24/09/2025 21:32
Primo step della nuova stagione superato da parte della promo stand Regalbuto, che dopo il 4-4 di Piazza Armerina ha messo tutti d’accordo in gara-2, imponendosi per 8-4 con una prestazione quanto soddisfacente contro la Gear secondo Gaetano Campagna?
“Primo step superato in maniera abbastanza soddisfacente, specialmente perché le due gare di coppa sono arrivate durante le settimane di preparazione, quindi lavorando molto intensamente abbiamo affrontato andata e ritorno in modo molto positivo, con un pareggio fuori casa e una vittoria da noi”.
- Patron Contino quest'anno ha deciso di puntare con forza sulla territorialità e il ritorno di Capuano fa parte di questo progetto. Ritieni la Promostand una delle possibili rivelazioni anche in A2?
“Si, fa tutto parte del progetto, ormai negli ultimi anni l'obiettivo è appunto quello di puntare sui ragazzi locali, con l'aggiunta di una o due pedine di esperienza. Non è un caso che la vittoria del campionato di B è stata firmata con il 95% di nomi regalbutesi e con due soli ‘esterni’. Quest'anno ancora di più è una formazione tutta locale con l'aggiunta di altri due ragazzi italianissimi”.
- Sarà un campionato anomalo, con le trasferte a Roma e in Campania, oltre quelle in Calabria che disegneranno gli equilibri di un girone completamente rivisto rispetto al passato. Cosa ti aspetti da parte della squadra di cui sei capitano?
“Hai detto giusto, è tutto cambiato dal punto di vista delle distanze che riguardano le trasferte, ma da parte mia e della squadra mi aspetto che, dal punto di vista mentale principalmente, si vada in tutti i campi per cercare di fare sempre bottino pieno”.
- Dopo la parentesi di Mantova hai ripreso possesso della maglia regalbutese: cosa rappresenta per te e cosa significa essere il leader della squadra più rappresentativa del proprio paese?

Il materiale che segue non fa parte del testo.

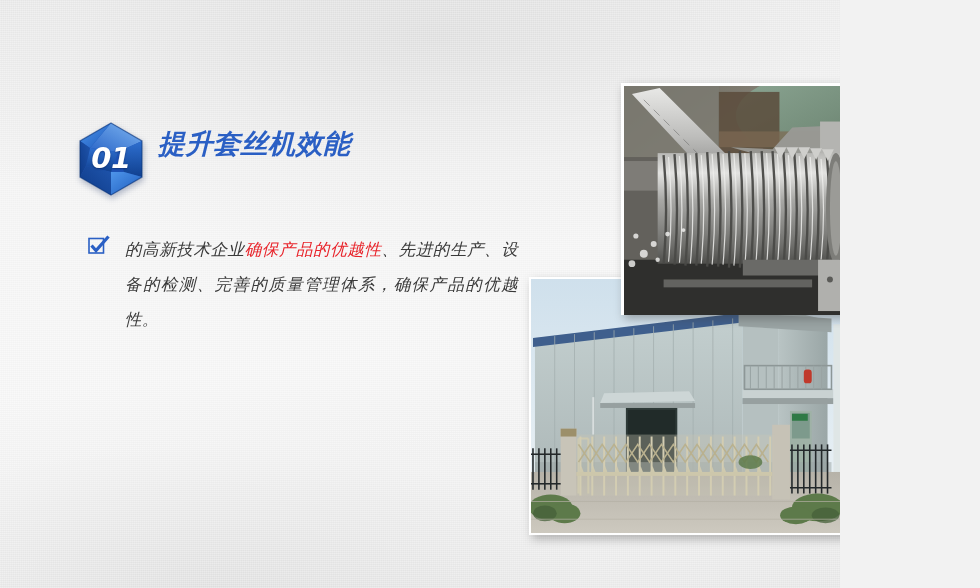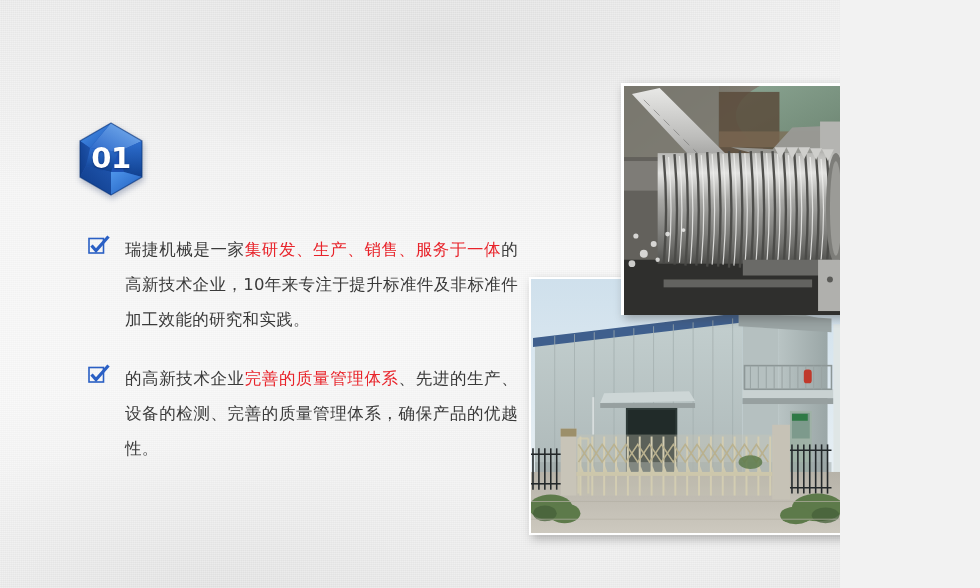--- a/index.html
+++ b/index.html
@@ -23,6 +23,7 @@
       radial-gradient(ellipse 820px 300px at 52% 6%, rgba(214,214,214,0.62) 0%, rgba(229,229,229,0.30) 45%, rgba(243,243,243,0) 72%),
       radial-gradient(ellipse 700px 260px at 25% 100%, rgba(206,206,206,0.42) 0%, rgba(236,236,236,0.12) 55%, rgba(244,244,244,0) 80%),
       linear-gradient(173deg, #e9e9e9 0%, #f4f4f4 28%, #f6f6f6 58%, #eeeeee 88%, #e7e7e7 100%);
+    font-style: italic;
   }
   .banner::after {
     content: "";

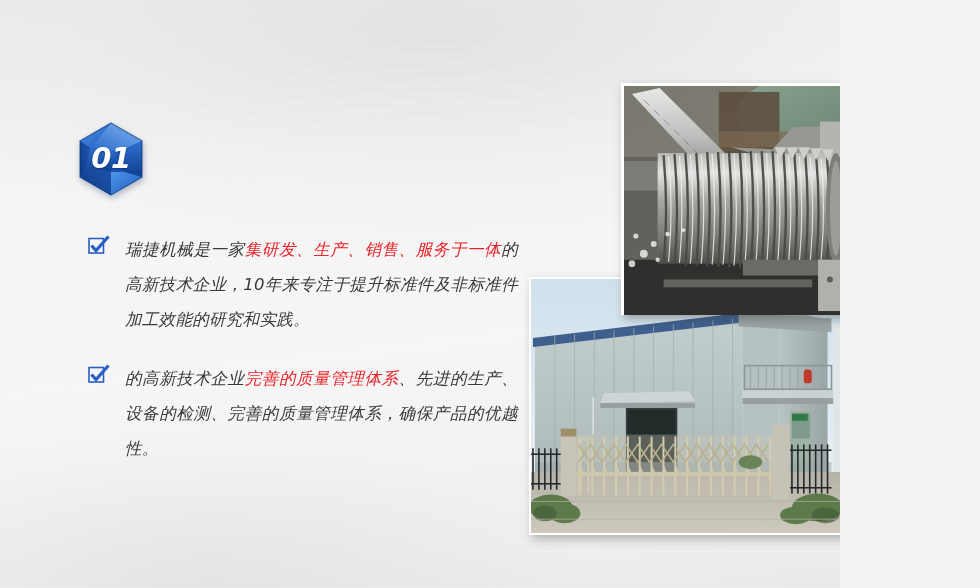--- a/index.html
+++ b/index.html
@@ -190,6 +190,7 @@
       </div>
 
       <div class="headline">
+        <span class="l2">提升套丝机效能</span>
       </div>
     </div>
 

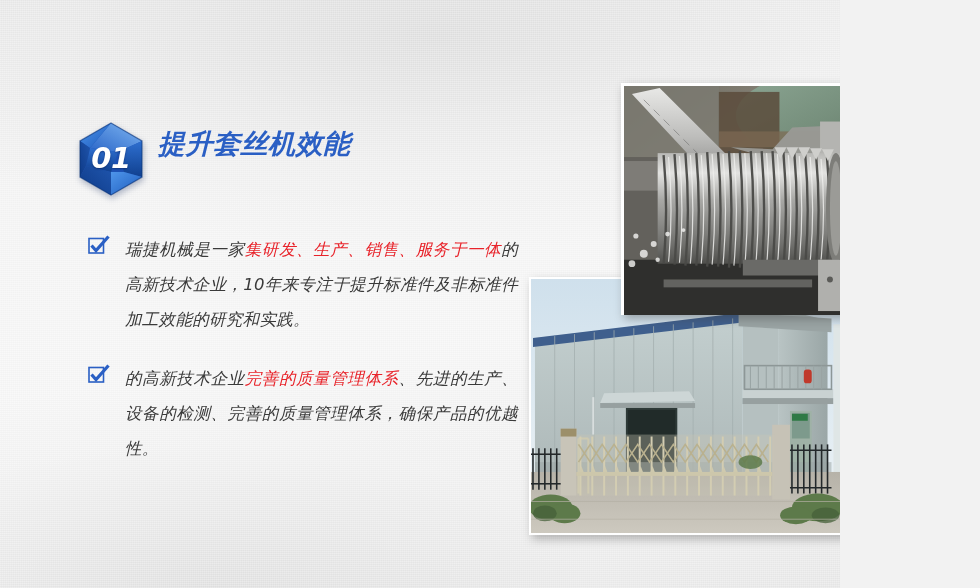--- a/index.html
+++ b/index.html
@@ -196,17 +196,6 @@
 
     <div class="bullets">
 
-      <div class="bullet">
-        <span class="chk">
-          <svg viewBox="0 0 22 20" xmlns="http://www.w3.org/2000/svg">
-            <rect x="1" y="3.5" width="14.5" height="14.5" fill="none" stroke="#2a5fc4" stroke-width="1.6"></rect>
-            <path d="M3.5 10.5 L8 15.5 L20.5 1.5" fill="none" stroke="#2a5fc4" stroke-width="3.2" stroke-linecap="butt" stroke-linejoin="miter"></path>
-          </svg>
-        </span>
-        <div class="btext">
-          <span>瑞捷机械是一家</span><span class="hl">集研发、生产、销售、服务于一体</span><span>的高新技术企业，10年来专注于提升标准件及非标准件加工效能的研究和实践。</span>
-        </div>
-      </div>
 
       <div class="bullet">
         <span class="chk">

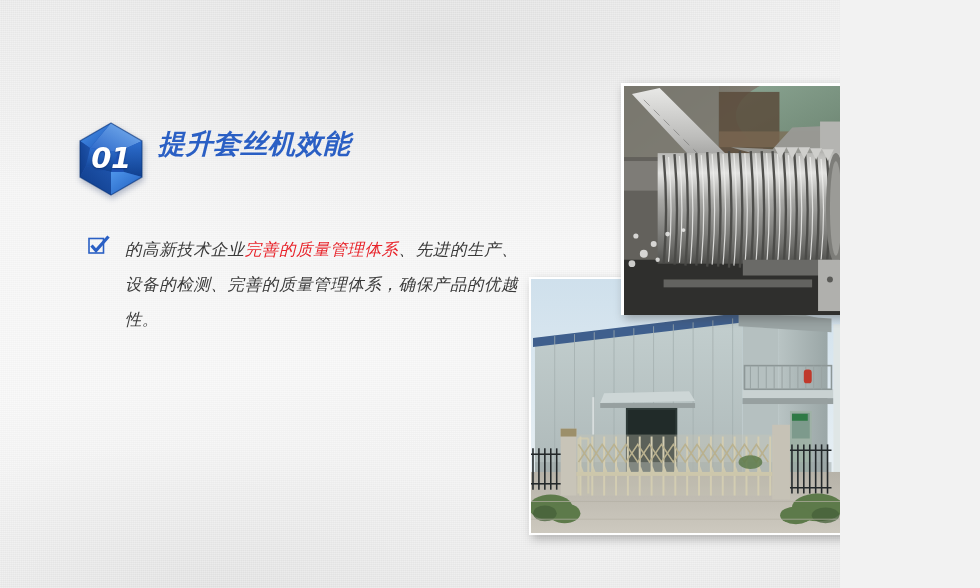--- a/index.html
+++ b/index.html
@@ -205,7 +205,7 @@
           </svg>
         </span>
         <div class="btext">
-          <span>的高新技术企业</span><span class="hl">完善的质量管理体系</span><span>、先进的生产、设备的检测、完善的质量管理体系，确保产品的优越性。</span>
+          <span>的高新技术企业</span><span class="hl">确保产品的优越性</span><span>、先进的生产、设备的检测、完善的质量管理体系，确保产品的优越性。</span>
         </div>
       </div>
 

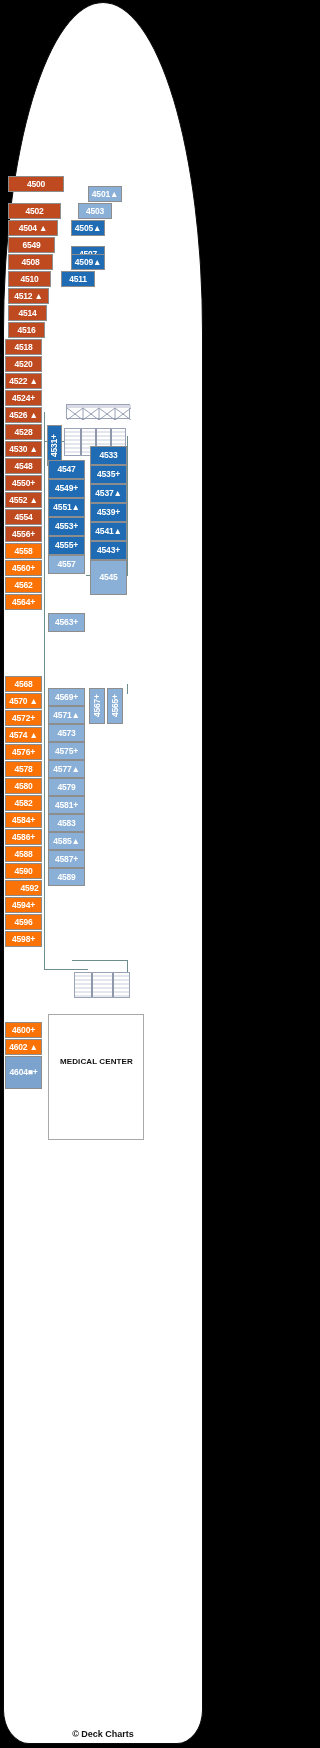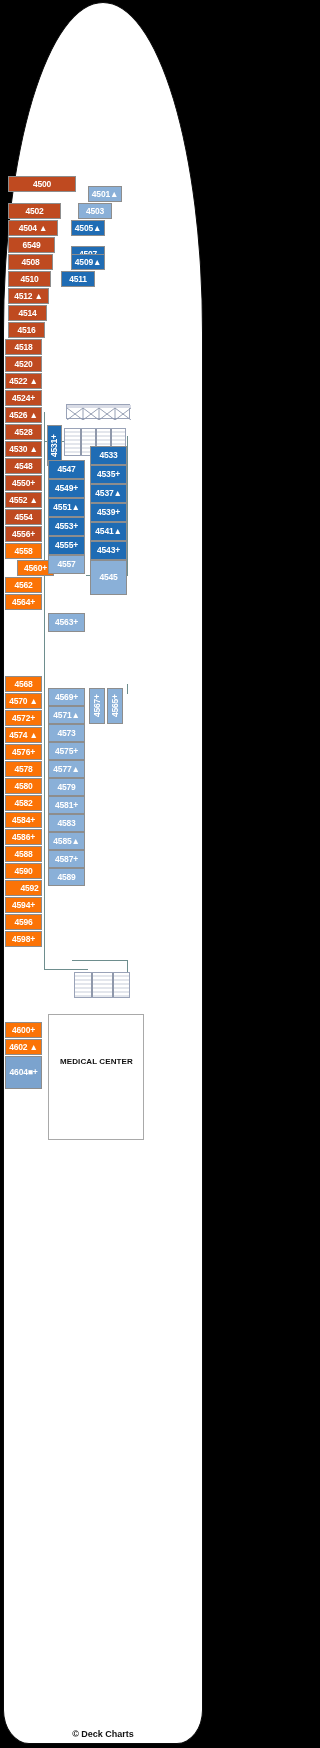--- a/index.html
+++ b/index.html
@@ -183,7 +183,7 @@
   <div id="medlabel" style="left:60px;top:1057px;">MEDICAL CENTER</div>
 
   <div id="cabin-layer">
-      <div class="cab c-rust" style="left: 8px; top: 176px; width: 68px; height: 16px;">4500</div>
+      <div class="cab c-rust" style="left: 8px; top: 176px; width: 56px; height: 16px;">4500</div>
       <div class="cab c-rust" style="left: 8px; top: 203px; width: 53px; height: 16px;">4502</div>
       <div class="cab c-rust" style="left: 8px; top: 220px; width: 50px; height: 16px;">4504 ▲</div>
       <div class="cab c-rust" style="left: 8px; top: 237px; width: 47px; height: 16px;">6549</div>

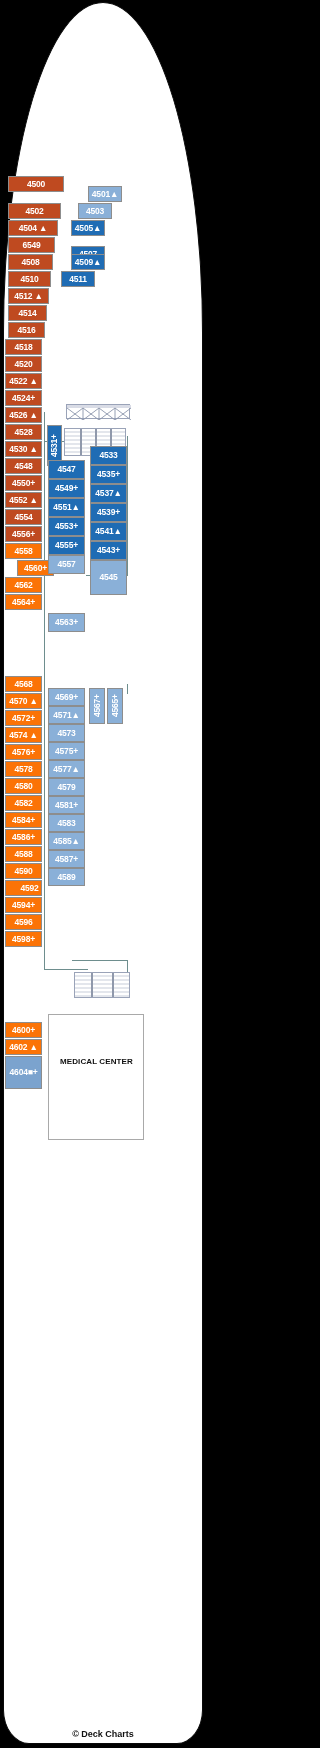--- a/index.html
+++ b/index.html
@@ -205,7 +205,7 @@
       <div class="cab c-rust" style="left: 5px; top: 509px; width: 37px; height: 16px;">4554</div>
       <div class="cab c-rust" style="left: 5px; top: 526px; width: 37px; height: 16px;">4556+</div>
       <div class="cab c-orange" style="left: 5px; top: 543px; width: 37px; height: 16px;">4558</div>
-      <div class="cab c-orange" style="left: 17px; top: 560px; width: 37px; height: 16px;">4560+</div>
+      <div class="cab c-orange" style="left: 5px; top: 560px; width: 37px; height: 16px;">4560+</div>
       <div class="cab c-orange" style="left: 5px; top: 577px; width: 37px; height: 16px;">4562</div>
       <div class="cab c-orange" style="left: 5px; top: 594px; width: 37px; height: 16px;">4564+</div>
       <div class="cab c-orange" style="left: 5px; top: 676px; width: 37px; height: 16px;">4568</div>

“La parentesi di Mantova è stata abbastanza positiva dal punto di vista calcistico, poi la società mi ha richiamato e ho deciso di ritornare a casa. Voglio premettere che se sono un leader è grazie al supporto dei miei compagni: di anno in anno ho avuto la fortuna di giocare con tante persone e da ognuna di essa ho imparato qualcosa. Rappresentare la squadra del proprio paese è una cosa veramente speciale, molto emozionante: un privilegio che porta sempre più a migliorarmi e a dare tutto sin dal primo giorno di preparazione, fino all'ultima gara di campionato”.